His views on Britain's relations with the rest of the world derived ultimately from the belief in the independent nation state. The United Nations, to Powell, was an "absurdity and a monstrosity" by its very nature because it sought to preserve the international status quo without the use of force, whereas he believed that war was necessary for sovereign nations to exist.

=== Immigration ===
Powell's opposition to mass immigration derived from his belief that the majority of immigrants could not be decisively assimilated and from his nationalist outlook.

=== Northern Ireland ===
Roy Lewis stated that for Powell, the situation in Northern Ireland "went down to the roots of his position on nationhood, on British national identity, on the uniqueness of parliamentary government". Powell considered the unionist majority in Northern Ireland to be "part of the nation which inhabits the rest of the United Kingdom" and that Northern Ireland should remain in the United Kingdom.

Powell considered those who committed crimes because they believed, "however mistaken", that they were thereby helping to safeguard their country's integrity and their right to live under the Crown to be "breaches the peace". Powell also disagreed with the notion that members of the British Army were "glorified policeman", designed solely to keep order between two warring sides.

Powell, despite earlier supporting the Northern Irish Parliament and even redrawing the Irish border to reduce the number of Northern Ireland's Irish nationalists, advocated that Northern Ireland should be politically integrated with the rest of the United Kingdom, treated no differently from its other constituent parts. He believed that successive British governments, under American pressure, were determined to make Northern Ireland join an all-Ireland state, one way or another.

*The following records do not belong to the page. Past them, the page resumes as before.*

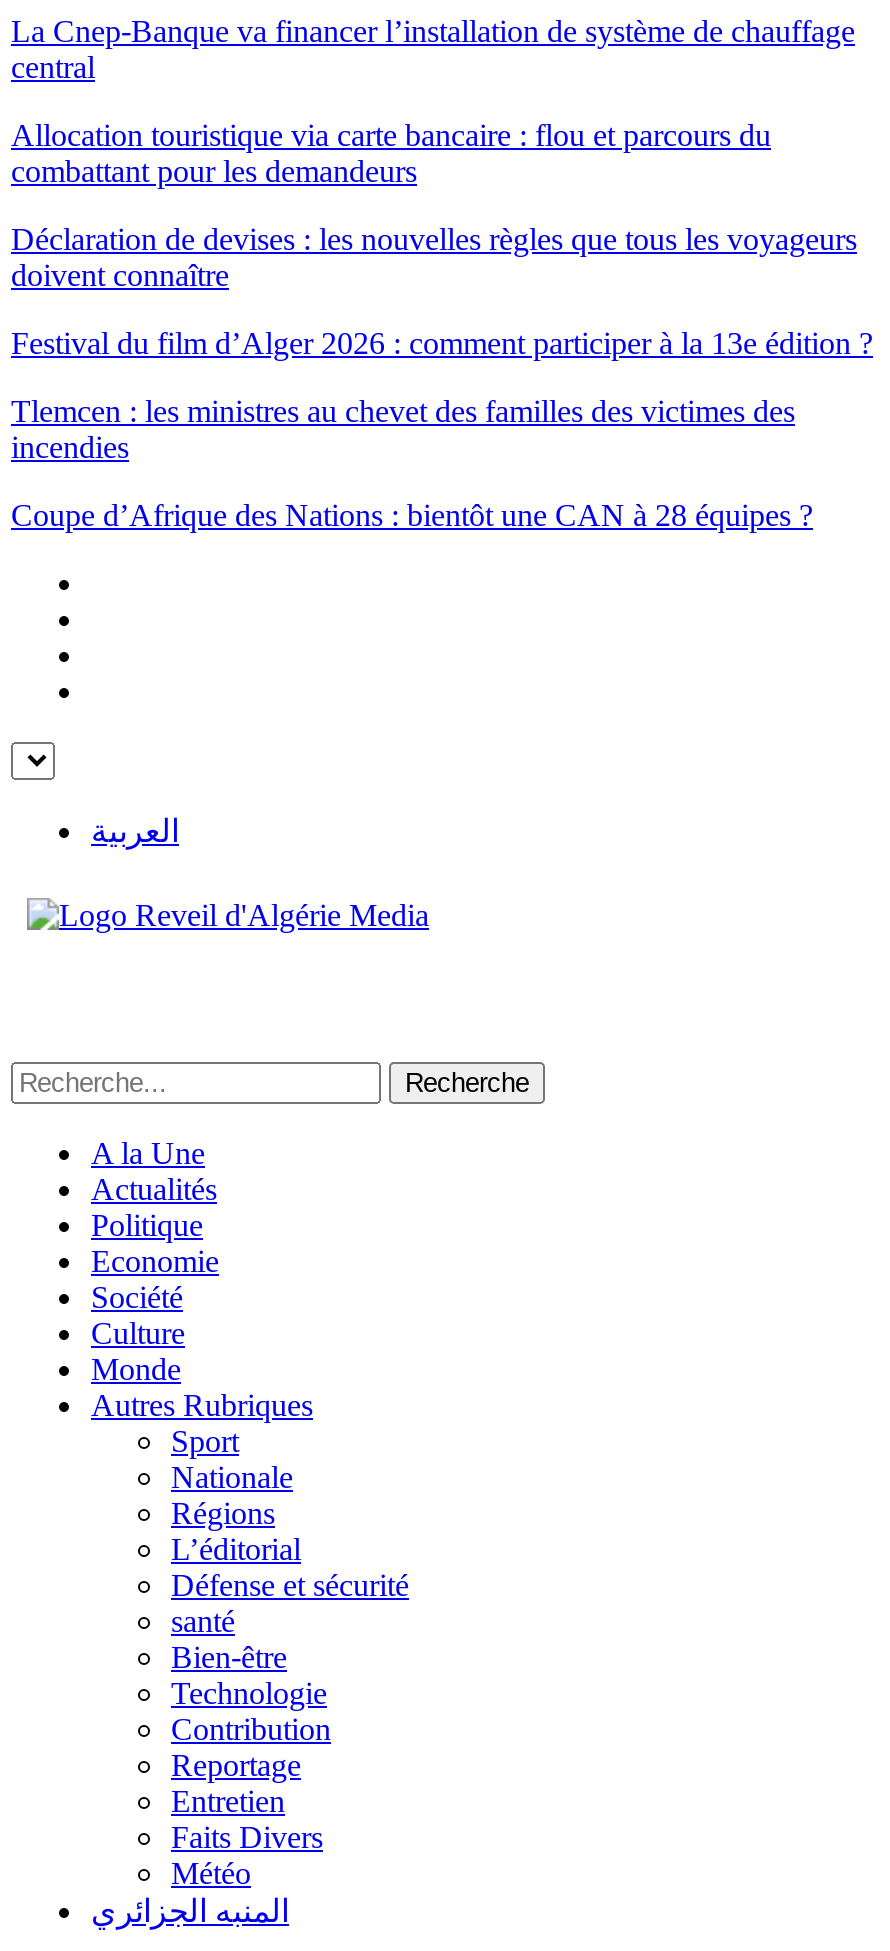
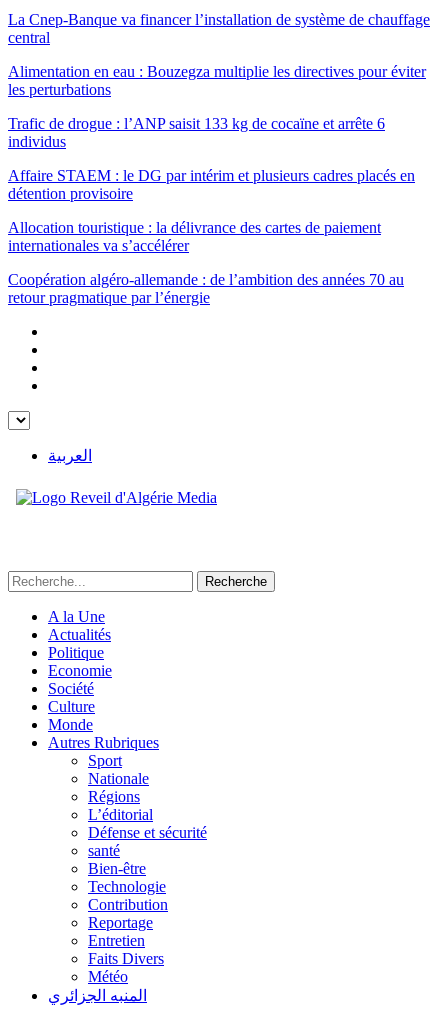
- Allocation touristique via carte bancaire : flou et parcours du
- combattant pour les demandeurs
+ Alimentation en eau : Bouzegza multiplie les directives pour éviter
+ les perturbations

- Déclaration de devises : les nouvelles règles que tous les voyageurs
- doivent connaître
+ Trafic de drogue : l’ANP saisit 133 kg de cocaïne et arrête 6
+ individus

- Festival du film d’Alger 2026 : comment participer à la 13e édition ?
+ Affaire STAEM : le DG par intérim et plusieurs cadres placés en
+ détention provisoire

- Tlemcen : les ministres au chevet des familles des victimes des
- incendies
+ Allocation touristique : la délivrance des cartes de paiement
+ internationales va s’accélérer

- Coupe d’Afrique des Nations : bientôt une CAN à 28 équipes ?
+ Coopération algéro-allemande : de l’ambition des années 70 au
+ retour pragmatique par l’énergie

=== European Economic Community ===
Powell had supported British membership of the EEC in 1961, when then Conservative Prime Minister, Harold Macmillan, applied unsuccessfully for Britain to join, as Powell believed it to be a way to make Britain liberalise its economy. However, Powell changed his mind soon after when investigating the EEC's origins and methods in greater detail, and believed that Britain joining the EEC would extinguish Britain's ability to be a self-governing nation. Powell said that the question of British membership of the EEC "must be the question which subtends all others...for - in peace as in war, it is the great, the ultimate, question for any nation".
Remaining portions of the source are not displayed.